Mientras “Suena Caracas” se muere papá
Como veo el mundo desde Venezuela, no puedo dejar de sorprenderme de que la muerte de Fidel Castro haya tomado tan desprevenido al Gobierno de Nicolás Maduro, y que no sea la primera vez: ya con la apertura de relaciones de Cuba con Estados Unidos Maduro hizo un ridículo continental, convocando un acuerdo antiimperialista en Mercosur el mismo día en que Raúl Castro y Barack Obama suscribían su histórico convenimiento.
En esta oportunidad, el ridículo es parecido. El Gobierno, empeñado en que en Venezuela no pasa nada, que la gente no come de la basura, que la inflación no es del 700 % y el desabastecimiento es del 80 %, se empeñó en malgastar USD $2 millones en un festival de música llamado “Suena Caracas” (y del que las redes sociales se mofaron con la etiqueta #SuenaCorrupto) que se realizaría desde anoche y durante 10 días.
Menos de una hora antes de que Raúl Castro anunciara la muerte de su hermano, el padre político de la “revolución bolivariana”, y que no se le cae de la boca jamás a Maduro, el festival se iniciaba con una salva brutal de fuegos artificiales, una afrenta para los miles de venezolanos que se acostaban, en ese mismo momento, sin cenar.

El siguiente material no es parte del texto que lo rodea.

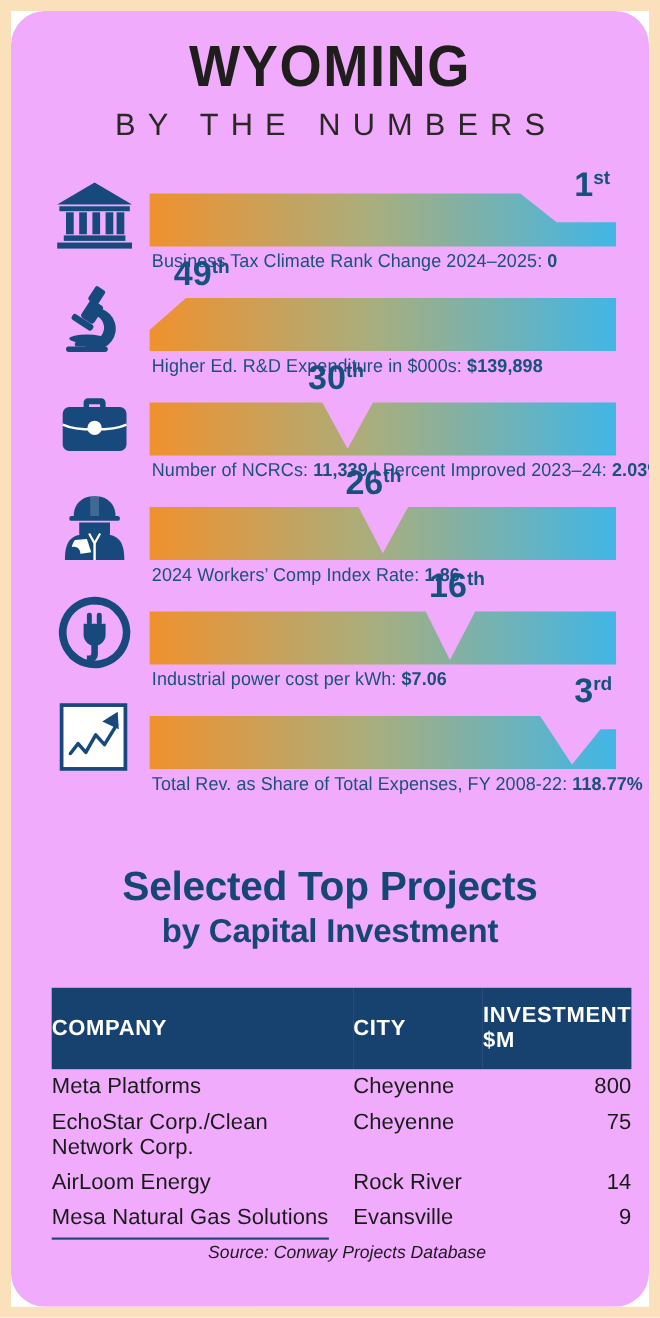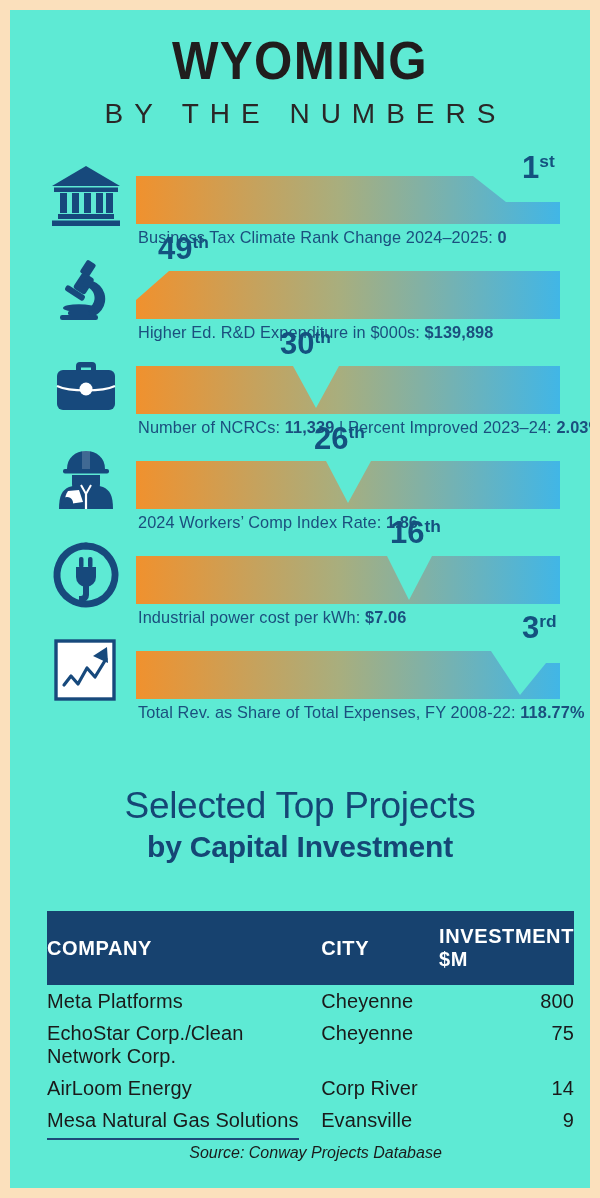"WYOMING" .inner { background: #5eead4 -> #f0abfc; border-radius: none -> 31px }
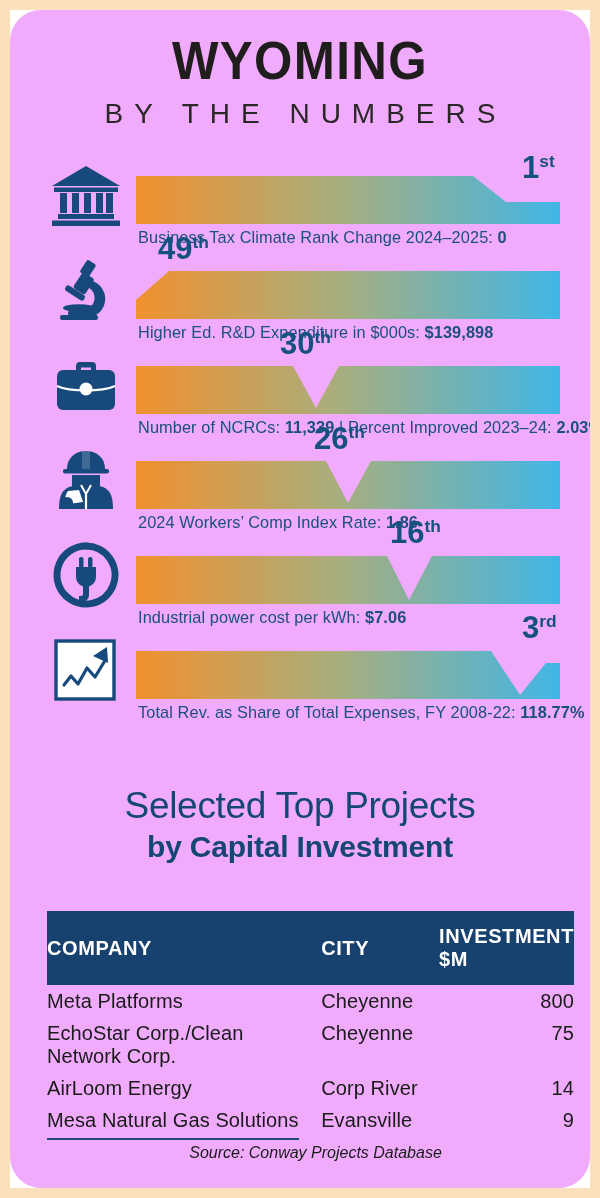"Selected Top Projects" .proj-title { font-weight: normal -> bold }
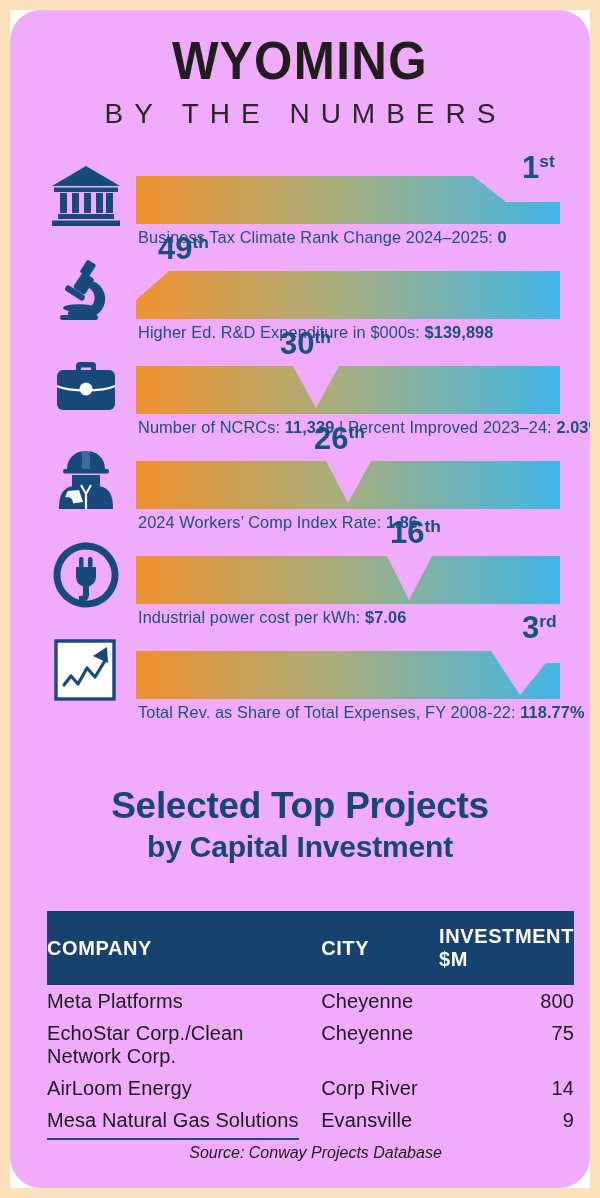"COMPANY" table.proj-table { margin-top: 13px -> none }
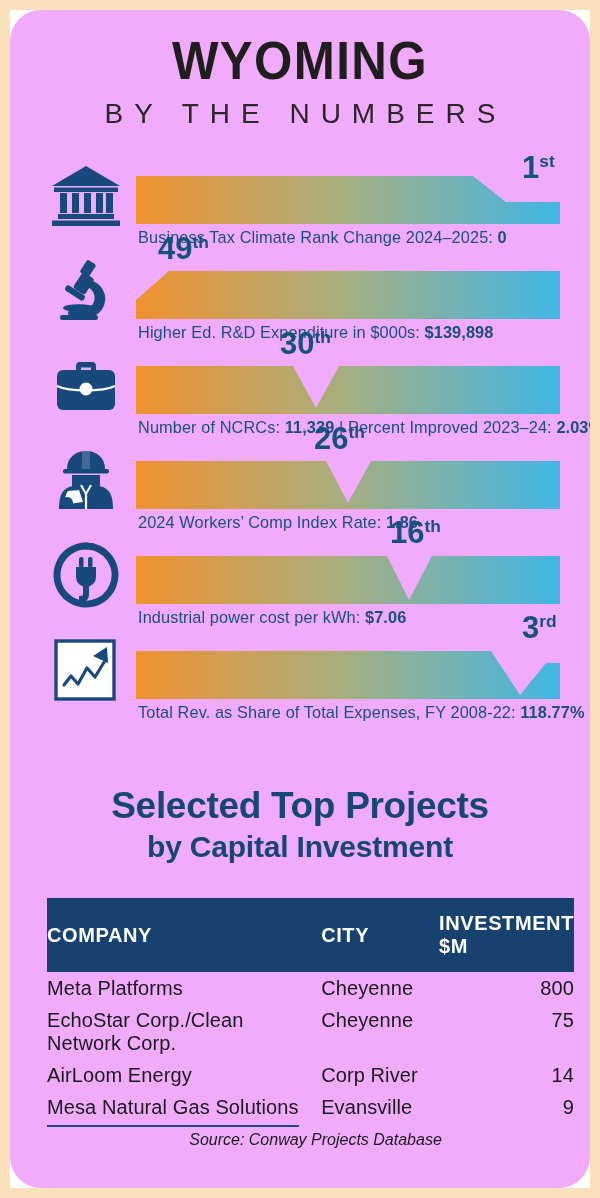"Corp River" td.c-city { text: Corp -> Rock }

Es posible que Fidel Castro haya muerto sin agonía; esas cosas suceden a los 90 años. Te acuestas y no te levantas y ya. Pero es difícil de creer que no hubiera una anticipación al estado de salud del dictador cubano.
¿No le notificó Raúl Castro a su principal aliado político de la situación? No sería la primera vez. Ya pasó hace 23 meses.
Y es que Nicolás Maduro, al parecer, no cuenta mucho en el nuevo esquema de la revolución cubana, porque ya no puede proveer petróleo. En resumidas cuentas, así paga el Diablo a quien le sirve.
Que en Paz Descanse y que Dios lo absuelva, Fidel Castro. Porque la historia, a pesar de lo que usted haya creído toda su vida, no lo hará.